I'm sure a lot of us here would be curious to know what you're trying to do... accessing non data sectors on a disk hasn't been done commonly for years, and when it was it was used for some awful copy protection methods (awful as in they created compatibility issues, even with "standard" PC hardware and also they could still be broken).

Erik

Re:Sure

[operagost]

The Apple IIe was a wretched computer with awful software

You know, I'm far from an Apple fanboy, but I used the Apple IIe and by the standards of the day, it was clearly not a "wretched computer with awful software". It had good graphics, a built-in ML monitor and BASIC, few quirks, and a low enough price that it dominated the USA public school system. The C64 was a better value, but it had its own problems (like the glacially slow floppy drive).

Why ask us if you already know the answer?

[mcmonkey]

Remember this next time you are struggling getting requirements out of a non-technical manager or user. The submitter obviously has the technical background, but is making a common mistake.

What is it you want to do? "I want to write bits directly..."

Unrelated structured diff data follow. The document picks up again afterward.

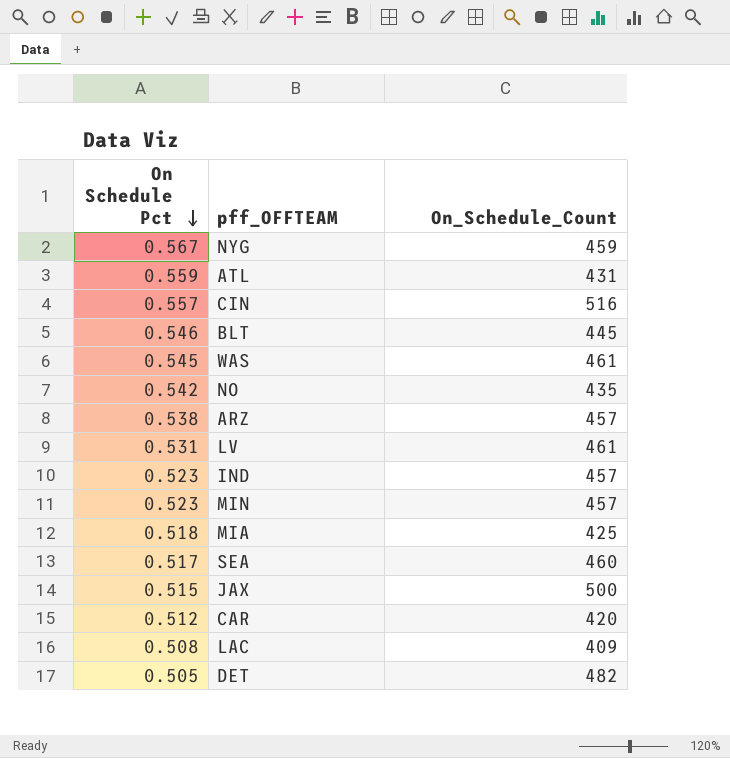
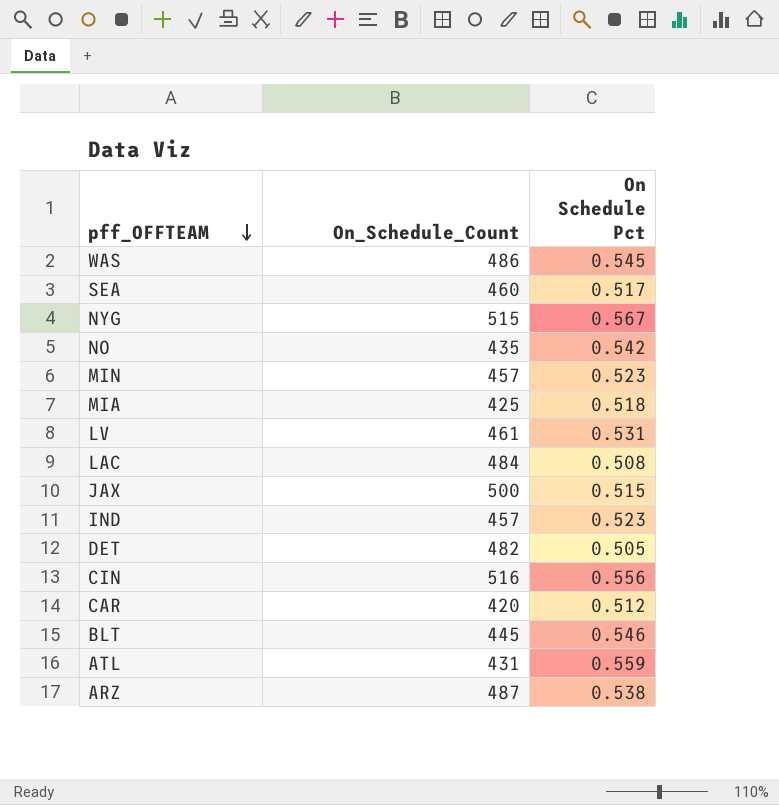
row order: On Schedule Pct descending -> pff_OFFTEAM descending
column On Schedule Pct | position: 1 -> 3
WAS | On_Schedule_Count: 461 -> 486
NYG | On_Schedule_Count: 459 -> 515
LAC | On_Schedule_Count: 409 -> 484
CIN | On Schedule Pct: 0.557 -> 0.556
ARZ | On_Schedule_Count: 457 -> 487

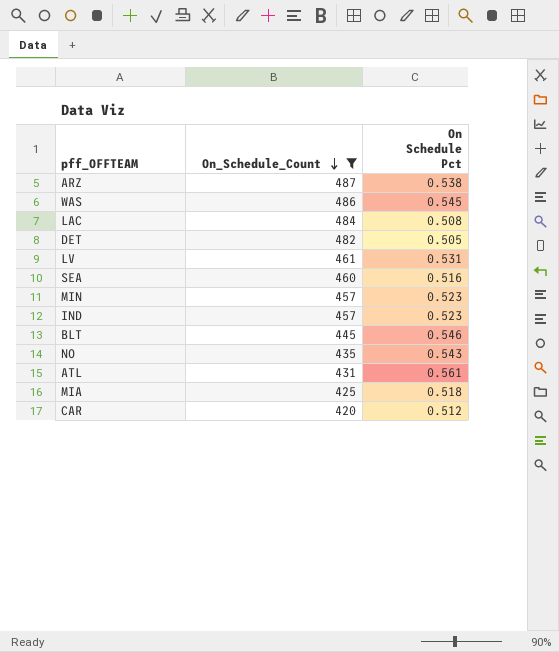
filter: none -> On_Schedule_Count <= 487
row order: pff_OFFTEAM descending -> On_Schedule_Count descending
SEA | On Schedule Pct: 0.517 -> 0.516
NO | On Schedule Pct: 0.542 -> 0.543
ATL | On Schedule Pct: 0.559 -> 0.561

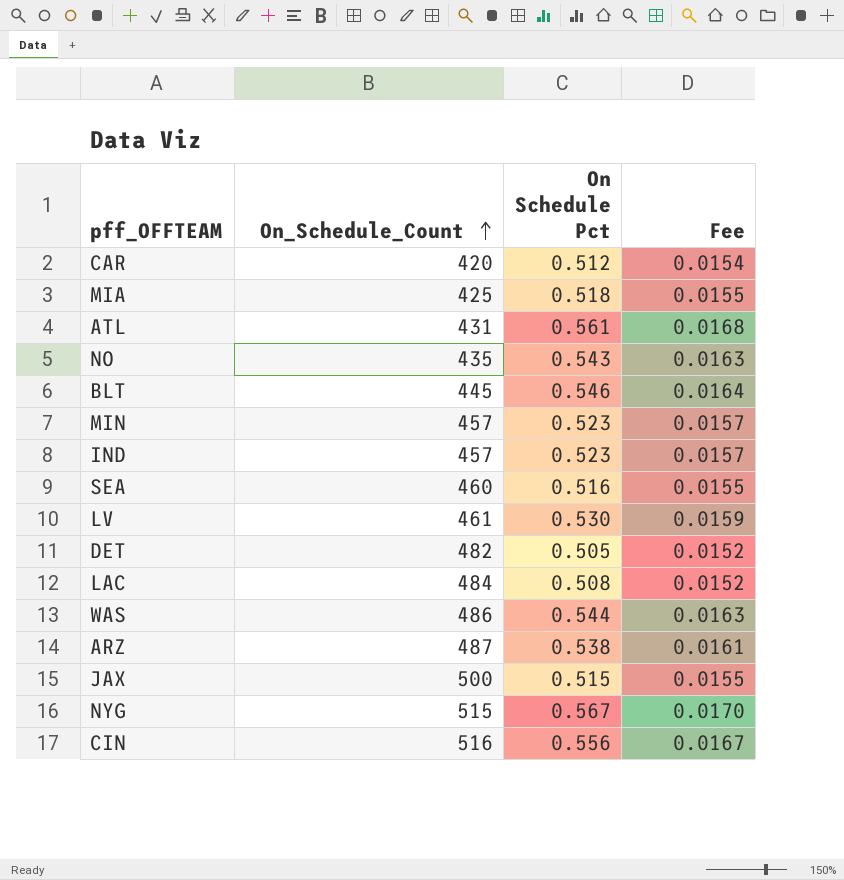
filter: On_Schedule_Count <= 487 -> none
row order: On_Schedule_Count descending -> On_Schedule_Count ascending
column Fee | formula: none -> [On Schedule Pct] * 0.03
LV | On Schedule Pct: 0.531 -> 0.530
WAS | On Schedule Pct: 0.545 -> 0.544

Really? That's your final goal? Just to write bits? No, there's some other task you want to complete, and you've determined the best way to complete that task is to write bits directly to the platter.

But if you can't write bits directly to the platter, or you don't know what additional issues may arise when you do so, how can you determine that is the best course to take?

So slow down, back up a step, let us know what your real goal is. You want X, and you think the best way to X is to write bits to the platter.

Re:No.

[number11]

You would need to completely bypass the drive firmware in a way that would make the drive quite unusable afterwards

"Afterwards" wasn't part of the spec. He just wants to write the 1s and 0s. Reading them wasn't part of the spec that he gave us.

Seriously, if he just wanted to use a HD for data storage and retrieval, he already knows how to do that. Maybe he just wants a magnetic platter decorated with his logo printed in magnetic domains, a la lightscribe. Or something entirely different. Since he didn't tell us, but yet wants to do something so unusual, we can't make assumptions.

Tell us *what* you are trying to do, not *how*

[Snowhare]

Almost every time someone asks a question where they obviously have made an implementation decision that depends on "doing it differently than everyone else on the planet" while providing no information about what they are trying to actually accomplish, the problem can usually be solved in a much simpler way. While it is possible you are doing something exotic like trying to turn a hard drive platter into a meta-material by patterning high density magnetic patterns on it and so you really do need to be able to control the bits at the hardware level, odds are low.

You provided no information about what you are trying to do. There are pretty good odds that if you provide information about what you are trying to do instead of trying to get people to come up with a way for you to do it 'the hard way' you, will get an answer that will work for you.

Re:Slashdot trolled

[Crudely_Indecent]

He was smart enough to consult with his peers.

The problem with doing something that hasn't been done before is that you have to figure out how to do it.

The first step is research. Slashdot seems a likely place to find that research starting point or a glimmer of wisdom that might point in the right direction.

Re:Sure

[marcosdumay]

Some people think that is ettiquete for posting on Slashdot. This site is inherently linked to free software.